Shai Agassi, president of SAP's Product and Technology Group, came to our CNET offices last week to meet with News.com reporters and myself. For the last few years Agassi, and his army of 12,000 developers, has been engineering a complete overhaul of SAP's ERP applications and creating NetWeaver, a service-oriented middleware development platform.
In my video interview with Agassi, he said that the software industry is in a transition period in which the fundamental rules governing platforms are changing, just as SAP's R/3 ushered in the era of client/server ERP. "The implications of SOA are not just a cool XML technology," Agassi said. "It means you get flexibility of business model unlike you've never seen before....When that book is written, no company will be able to sustain itself without this technology. It's the difference between running with email or without email, it's that fundamental." He added that the "company that will be there with enough stories, customers and proof points first is going to win the game. We started a lot earlier than everybody else, we are there already, we are delivering, the other guys are still writing PowerPoints."

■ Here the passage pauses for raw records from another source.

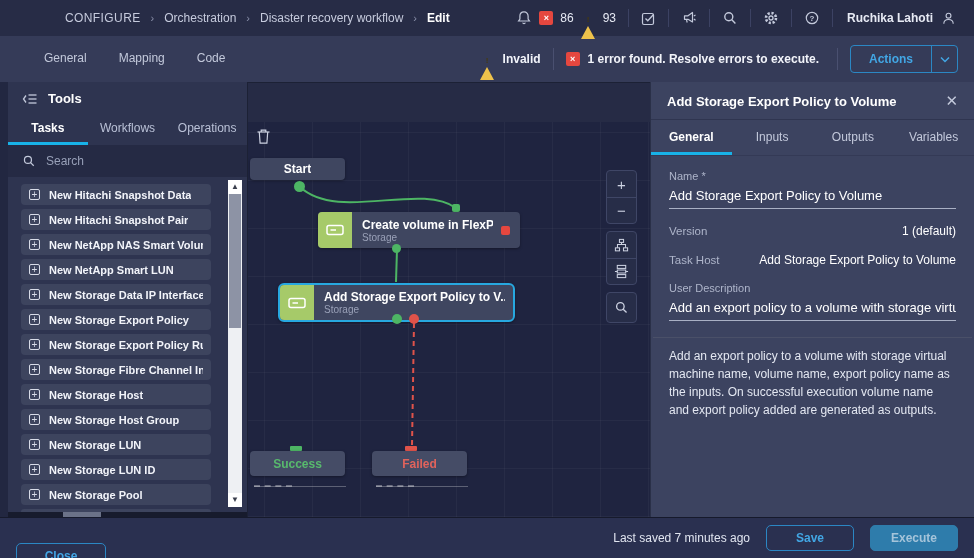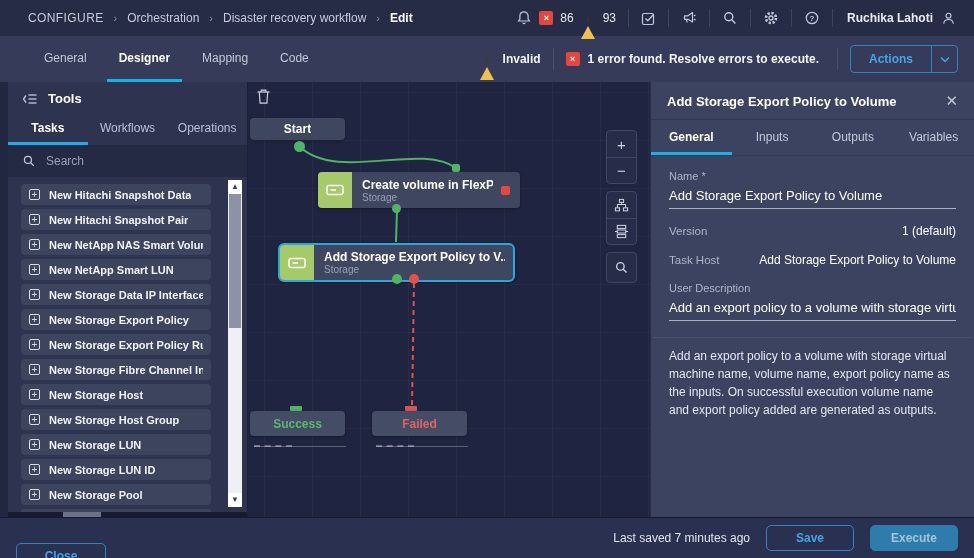--- a/index.html
+++ b/index.html
@@ -10,7 +10,7 @@
   .topbar { height:36px; background:#272c46; display:flex; align-items:center; padding:0 14px 0 28px; }
   .crumbs { display:flex; align-items:center; gap:10px; }
   .crumb { color:#c6cbdd; font-size:12px; cursor:pointer; }
-  .crumb.first { letter-spacing:.4px; }
+  .crumb.first { letter-spacing:.4px;margin-left:37px; }
   .crumb.current { color:#fff; font-weight:bold; }
   .crumb-sep { color:#8a90aa; font-size:11px; }
   .topbar-right { margin-left:auto; display:flex; align-items:center; gap:0; }

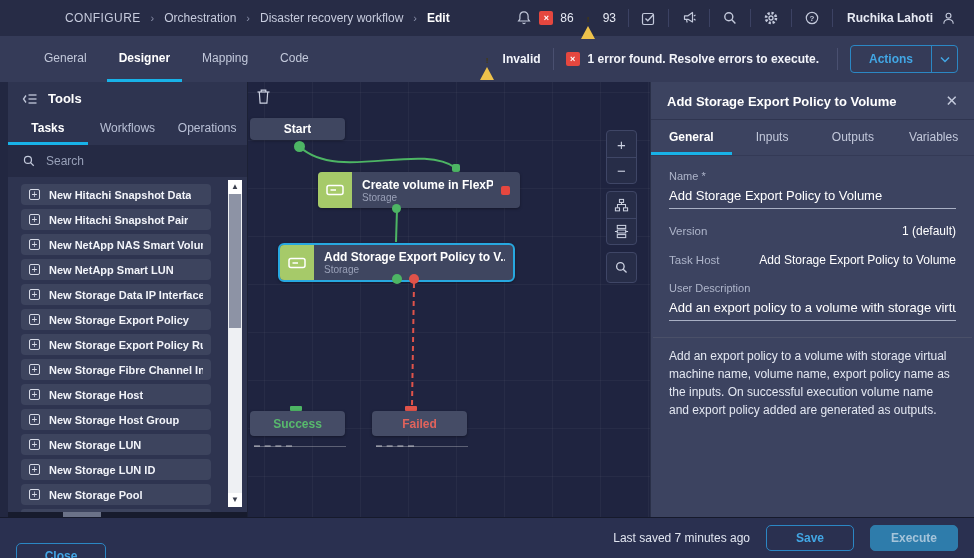--- a/index.html
+++ b/index.html
@@ -215,7 +215,6 @@
 <div class="subbar">
   <div class="wtabs">
     <div class="wtab">General</div>
-    <div class="wtab active">Designer</div>
     <div class="wtab">Mapping</div>
     <div class="wtab">Code</div>
   </div>

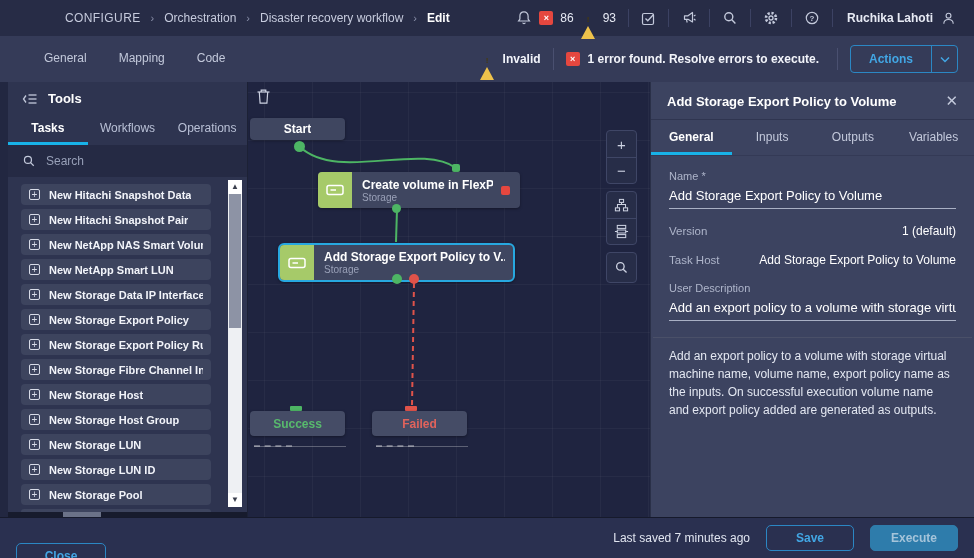--- a/index.html
+++ b/index.html
@@ -66,7 +66,7 @@
   .canvas { flex:1; position:relative; background:#1f2440;
     background-image:linear-gradient(rgba(255,255,255,.035) 1px, transparent 1px),
                      linear-gradient(90deg, rgba(255,255,255,.035) 1px, transparent 1px);
-    background-size:48px 48px; background-position:16px 10px; overflow:hidden; }
+    background-size:48px 48px; background-position:16px 10px; overflow:hidden;margin-top:40px; }
   .trash { position:absolute; left:8px; top:6px; color:#cdd2e2; cursor:pointer; }
   .node { position:absolute; background:#3f4660; border-radius:4px; display:flex; overflow:hidden; box-shadow:0 1px 3px rgba(0,0,0,.35); cursor:pointer; }
   .node-icon { width:34px; background:#a6ca69; display:flex; align-items:center; justify-content:center; color:#fff; flex:none; }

The "other guys" referenced in Agassi's assessment of SAP's competitive status is Oracle. He dissed Oracle Fusion, the company's next-generation SOA platform due in 2008, as lacking a clear roadmap. He also said that he knows of no company that has converted from SAP to Oracle, despite Oracle's various marketing programs, including Off SAP, to attract users of older versions of SAP software. Oracle has a different opinion on its competition with SAP, citing much more growth than SAP in the last quarter, and plans to roll out more details on its Fusion strategy at Oracle OpenWorld in October. Oracle has some catching up to do. According to AMR Research, in 2005 Oracle captured 19 percent of the ERP applications market compared to 43 percent for SAP.

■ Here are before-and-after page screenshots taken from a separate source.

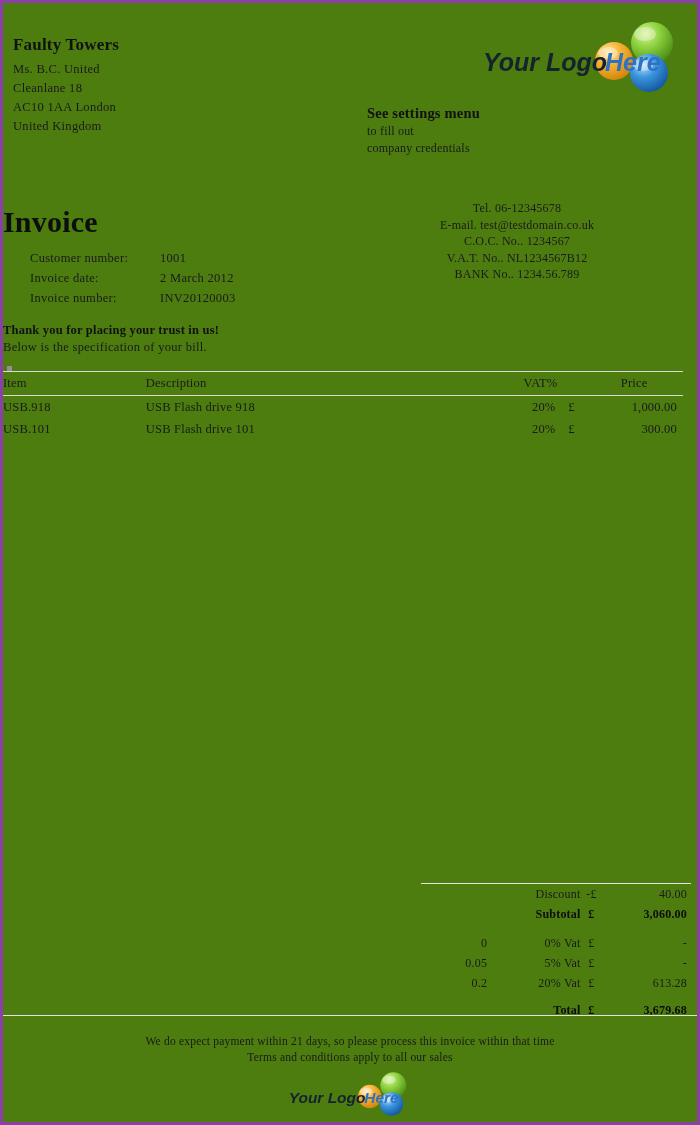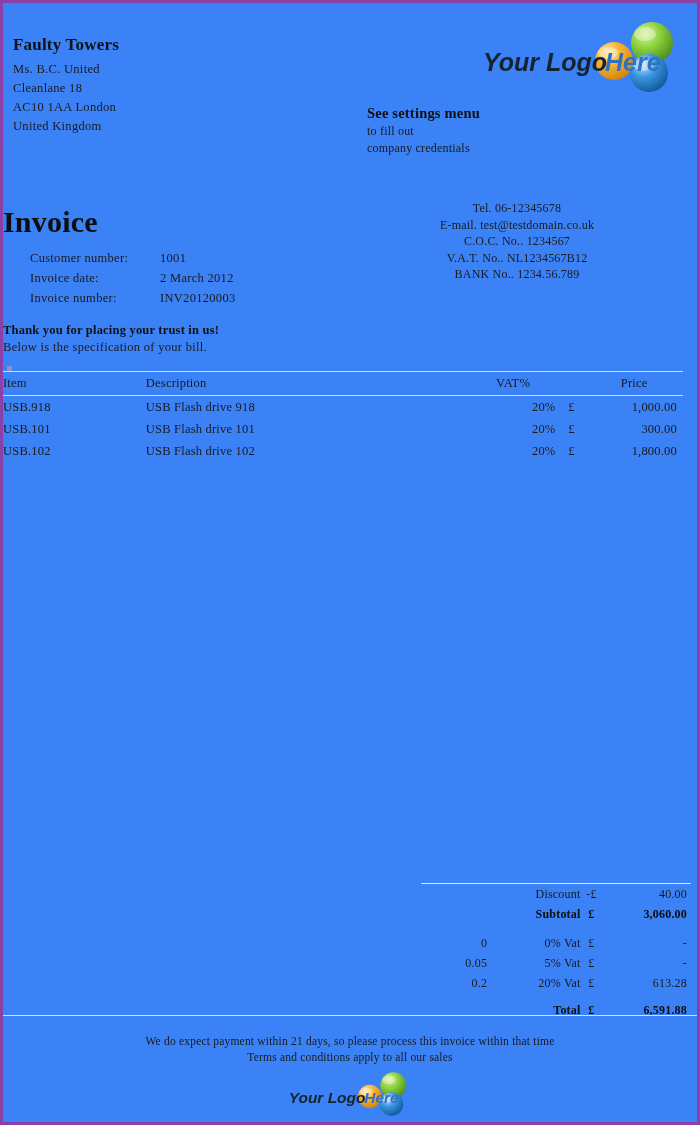--- a/index.html
+++ b/index.html
@@ -16,7 +16,7 @@
     width: 700px;
     height: 1125px;
     box-sizing: border-box;
-    background: #3b82f6;
+    background: #4d7c0f;
     border: 3px solid #8b3fa8;
     overflow: hidden;
   }

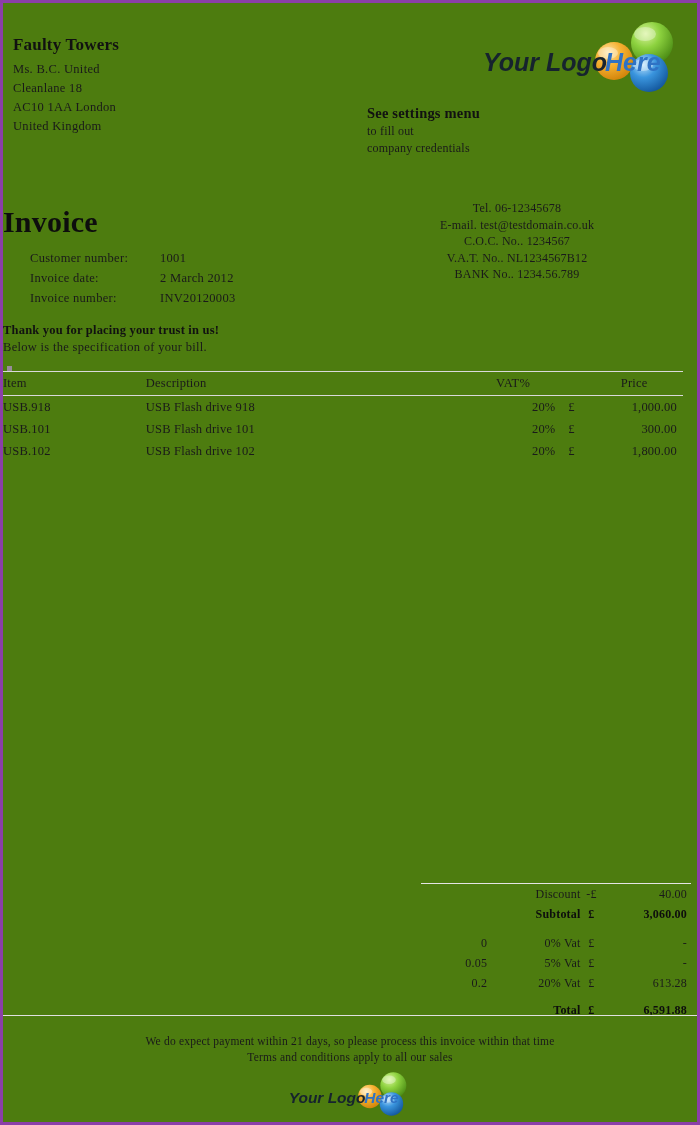--- a/index.html
+++ b/index.html
@@ -174,7 +174,7 @@
   .col-vat     { width: 62px;  text-align: right; padding-right: 2px !important;}
   .col-cur     { width: 30px;  text-align: center; }
   .col-price   { width: 96px;  text-align: right; padding-right: 6px !important;}
-  th.col-vat   { text-align: left; padding-right: 0 !important;}
+  th.col-vat   { text-align: right; padding-right: 0 !important;}
   th.col-price { text-align: center; padding-right: 0 !important;}
 
   .cell-cursor {

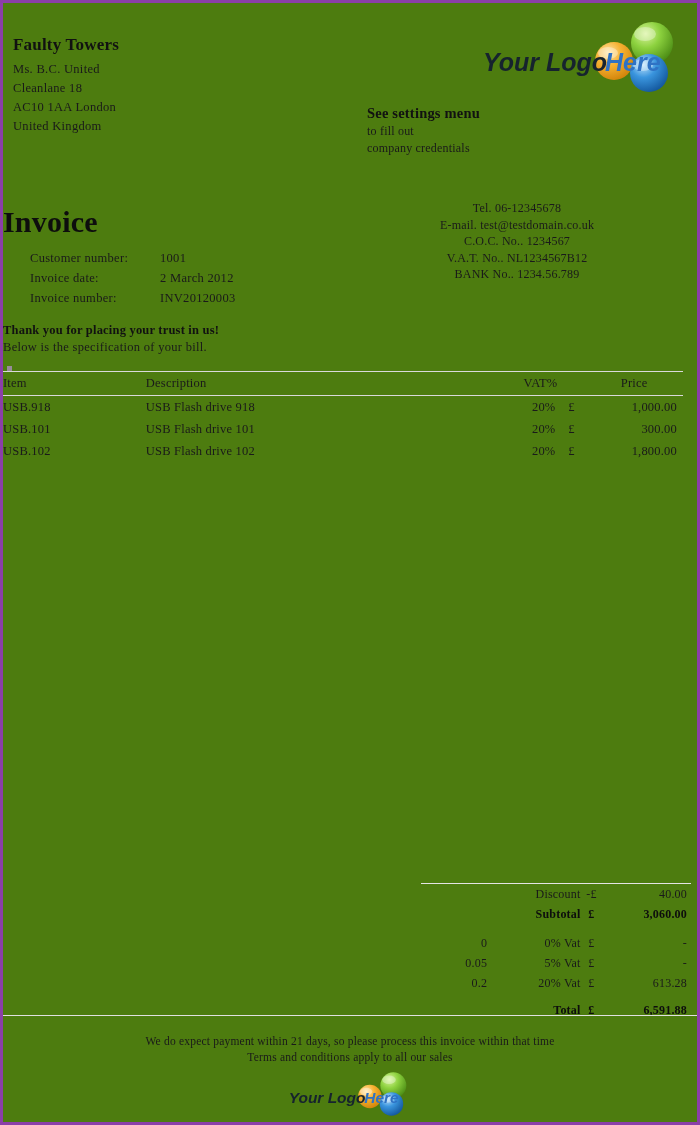--- a/index.html
+++ b/index.html
@@ -355,13 +355,6 @@
         <td class="col-cur">£</td>
         <td class="col-price">300.00</td>
       </tr>
-      <tr>
-        <td class="col-item">USB.102</td>
-        <td class="col-desc">USB Flash drive 102</td>
-        <td class="col-vat">20%</td>
-        <td class="col-cur">£</td>
-        <td class="col-price">1,800.00</td>
-      </tr>
     </tbody>
   </table>
 

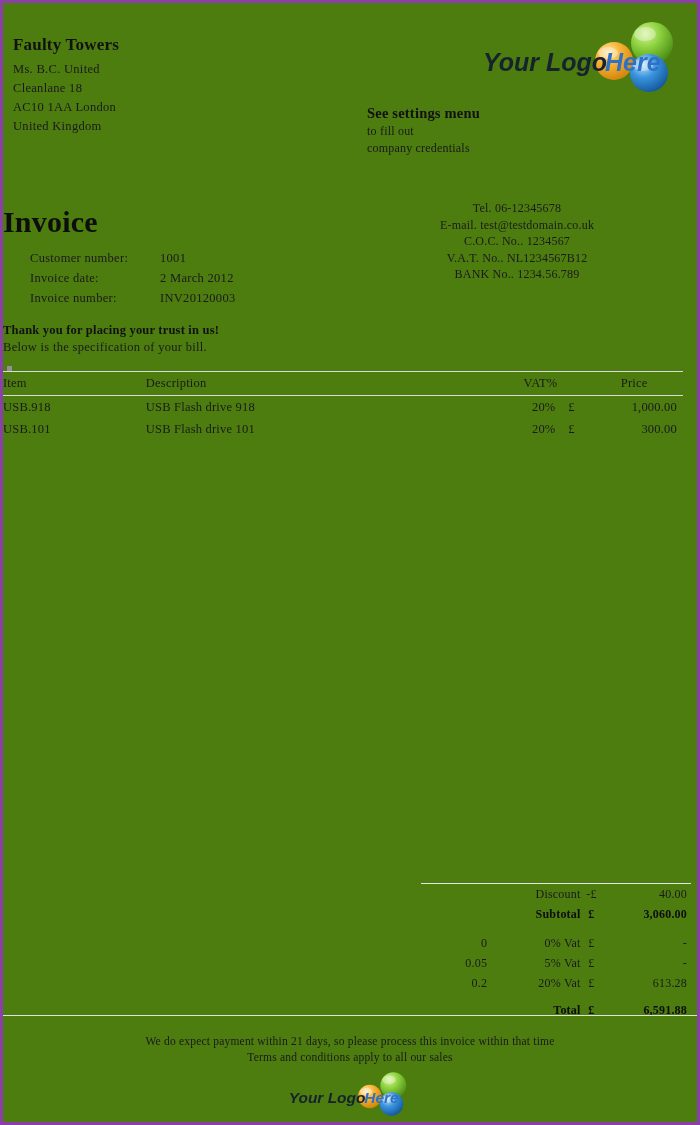--- a/index.html
+++ b/index.html
@@ -394,7 +394,7 @@
         <td class="t-rate"></td>
         <td class="t-label">Total</td>
         <td class="t-cur">£</td>
-        <td class="t-val">6,591.88</td>
+        <td class="t-val">3,679.68</td>
       </tr>
     </tbody>
   </table>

Agassi also outlined the roadmap for transitioning SAP applications to the new platform (4,000 of SAP's more than 30,000 customers still have R/3 contracts) and progress in seeding NetWeaver among developers. So far SAP has 500 'powered by NetWeaver' certified applications, Agassi said.
We also discussed Duet (SAP integration with Microsoft Office) and what SOA means in terms of building and customizing applications. SAP expects to produce about 3,000 Web services to cover all its applications across more than 20 industries. Customers won't be tasked with assembling thousands of services into applications like Lego blocks. SAP and its brethren will provide core "backbones" of applications, such as general ledger, and business processes, such as order to cash, with interfaces that make it easy to integrate with adjacent services and applications and to modify and compose business processes. The company is also working with customers and their software partners to capture the "long tail of services," which hook into the backbones with more specialized functionality.
The transition to SOA is clearly underway, and SAP has shown leadership, betting its future on a new core technology. But as in other technology transitions, customers tend to go at their own pace, especially when millions of dollars in transition costs are in play. According to Agassi, enterprises want a no-risk proposition, a comprehensive solution they can live with for seven to ten years. The new SOA platforms haven't reached the risk-free zone, but Agassi and team talk about taking an evolutionary approach to spreading the SOA gospel. When more proof points exist on how SOA platforms cut down on the integration and implementation taxes of the past generation of software, we'll be talking about what comes after SOA.